**PROBLEM TO SOLVE**. Match on the string "DebtToEquity" in the entries below and return every matching line.

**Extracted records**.
_ _ _ _ _
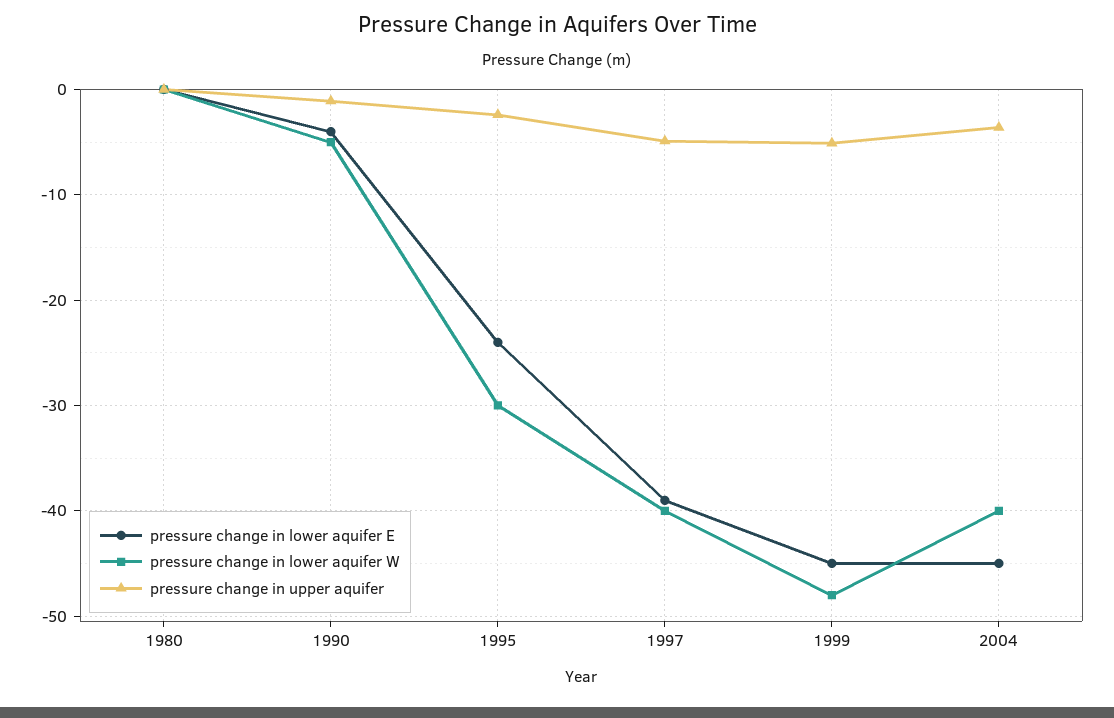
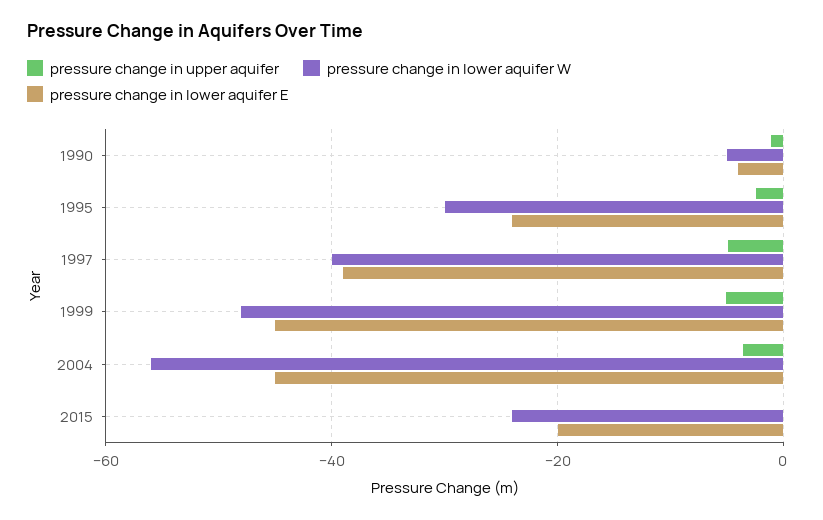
pressure change in lower aquifer E, 1980: 0 -> none
pressure change in lower aquifer W, 1980: 0 -> none
pressure change in upper aquifer, 1980: 0 -> none
pressure change in lower aquifer W, 2004: -40 -> -56
pressure change in upper aquifer, 2015: none -> 0
pressure change in lower aquifer W, 2015: none -> -24
pressure change in lower aquifer E, 2015: none -> -20

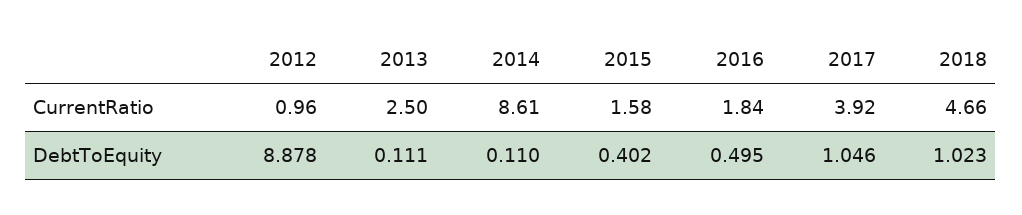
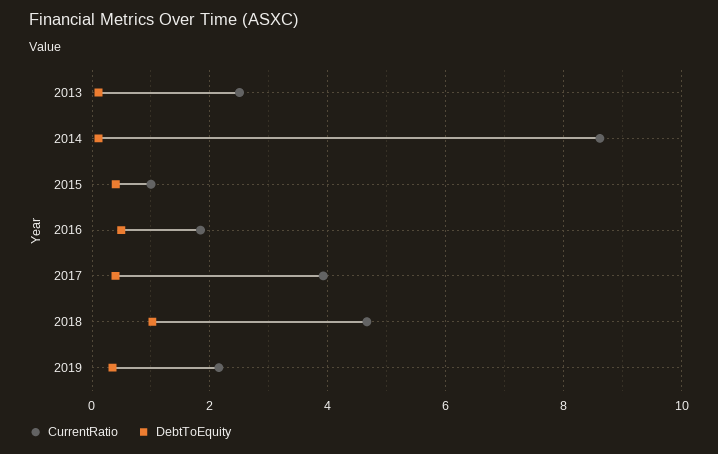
CurrentRatio, 2012: 0.96 -> none
CurrentRatio, 2015: 1.58 -> 1
DebtToEquity, 2012: 8.878 -> none
DebtToEquity, 2017: 1.046 -> 0.4
CurrentRatio, 2019: none -> 2.2
DebtToEquity, 2019: none -> 0.4

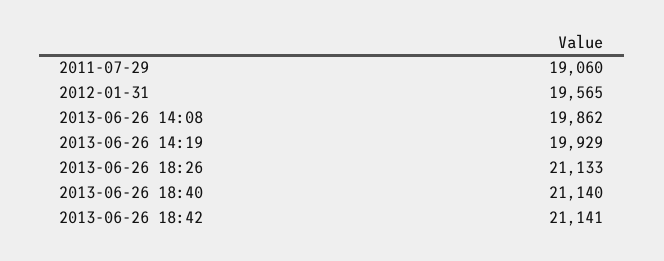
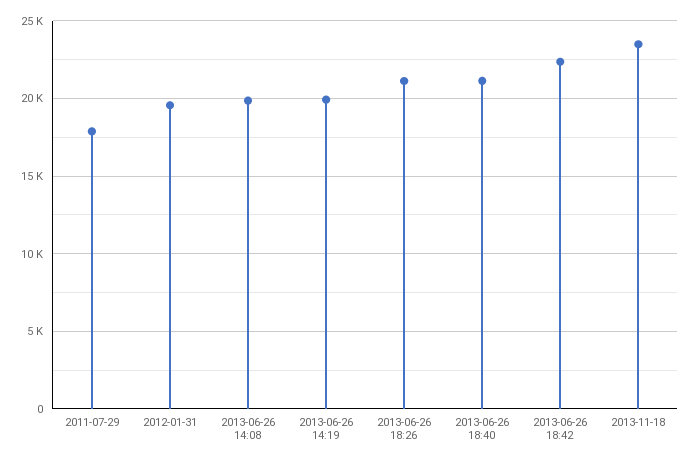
2011-07-29: 19060 -> 18000
2013-06-26 18:42: 21141 -> 22500
2013-11-18: none -> 23500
_ _ _ _ _
**EXERCISE ANSWER**.
DebtToEquity, 2012: 8.878 -> none
DebtToEquity, 2017: 1.046 -> 0.4
DebtToEquity, 2019: none -> 0.4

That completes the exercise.